• _DATA_:
--- START ---

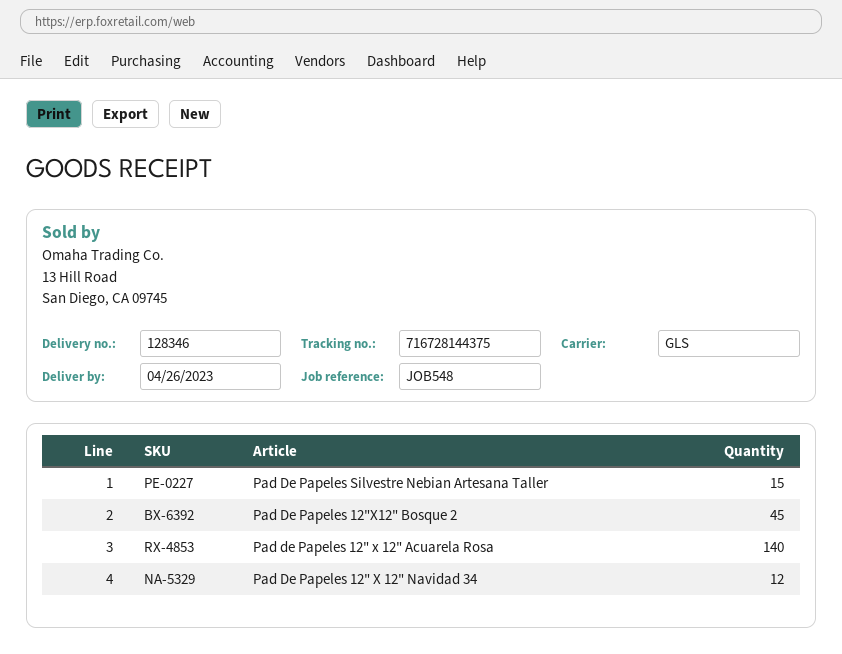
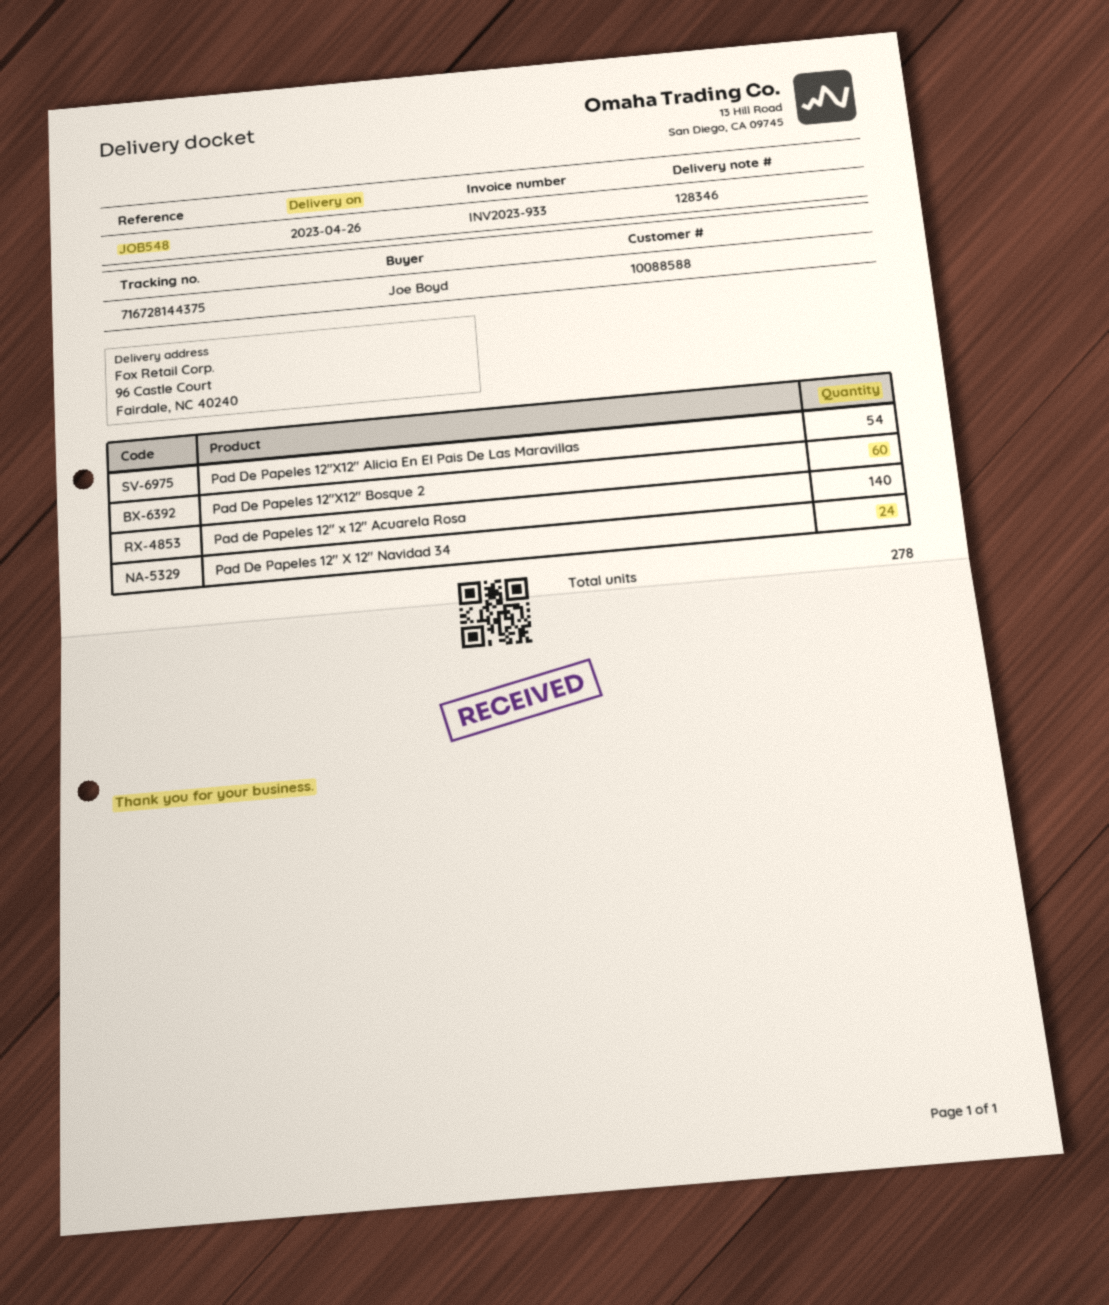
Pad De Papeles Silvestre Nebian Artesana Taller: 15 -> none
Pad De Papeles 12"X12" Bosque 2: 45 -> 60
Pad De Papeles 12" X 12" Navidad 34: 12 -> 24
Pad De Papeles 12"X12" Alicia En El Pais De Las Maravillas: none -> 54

--- END ---
--- START ---

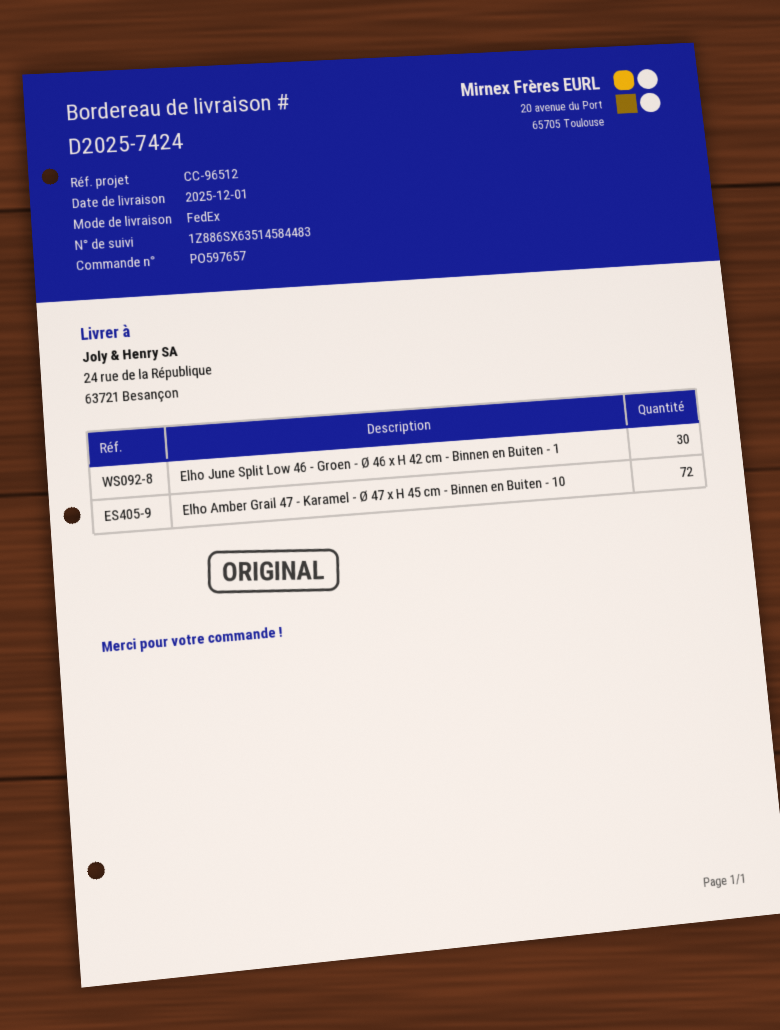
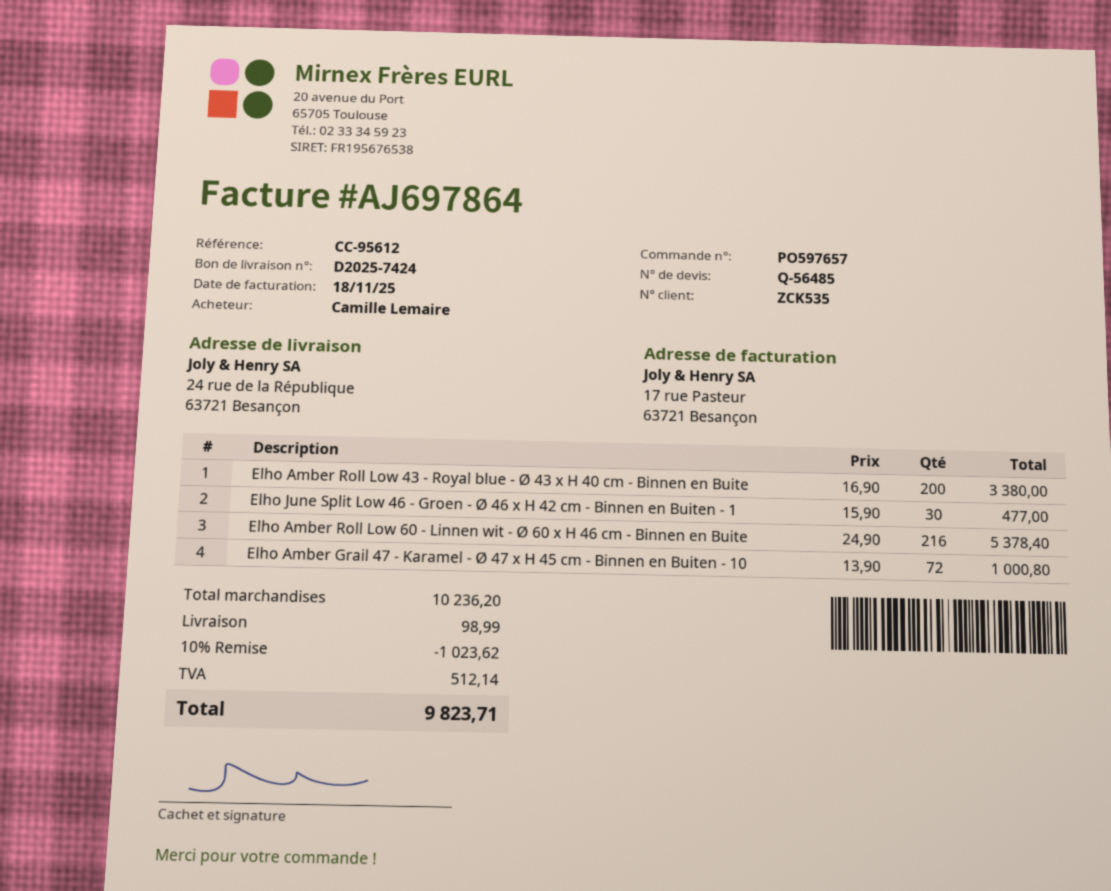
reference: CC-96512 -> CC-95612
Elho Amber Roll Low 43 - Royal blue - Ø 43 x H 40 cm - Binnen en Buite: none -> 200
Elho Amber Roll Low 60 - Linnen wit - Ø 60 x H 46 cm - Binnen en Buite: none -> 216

--- END ---
--- START ---

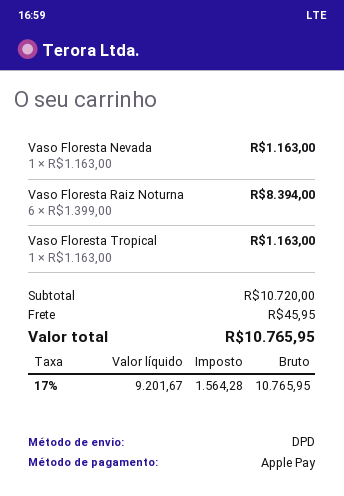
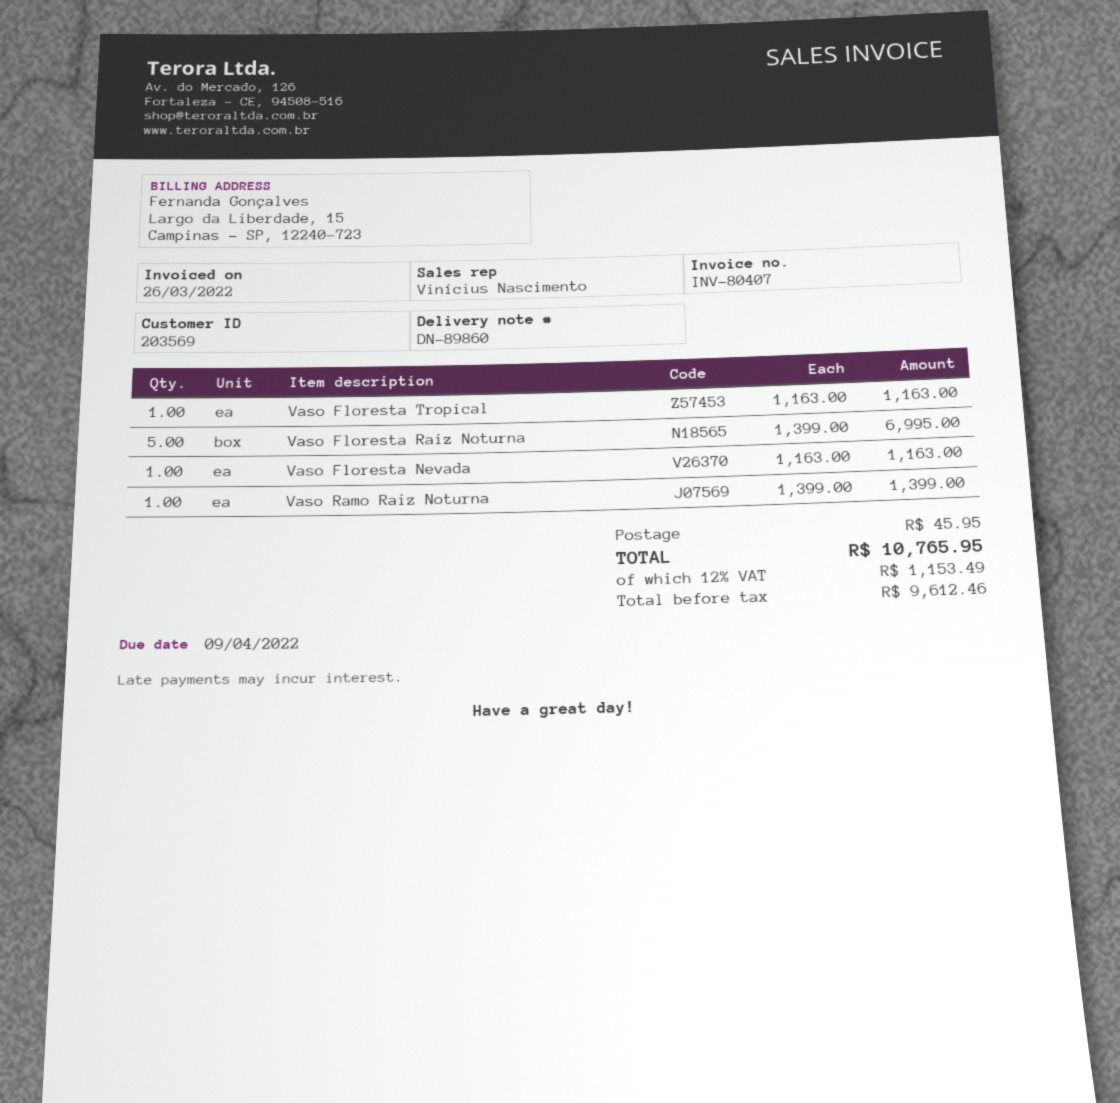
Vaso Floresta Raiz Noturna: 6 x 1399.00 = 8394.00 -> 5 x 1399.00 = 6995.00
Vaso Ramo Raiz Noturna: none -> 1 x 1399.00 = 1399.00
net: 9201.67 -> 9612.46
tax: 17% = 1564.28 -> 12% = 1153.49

--- END ---

Using the entries shown above, reproduce verbatim the lines from the line bearing "Elho Amber Roll Low 43" to the line bearing "Elho Amber Roll Low 60", inclusive.

• _SOLUTION TO THIS EXERCISE_:
Elho Amber Roll Low 43 - Royal blue - Ø 43 x H 40 cm - Binnen en Buite: none -> 200
Elho Amber Roll Low 60 - Linnen wit - Ø 60 x H 46 cm - Binnen en Buite: none -> 216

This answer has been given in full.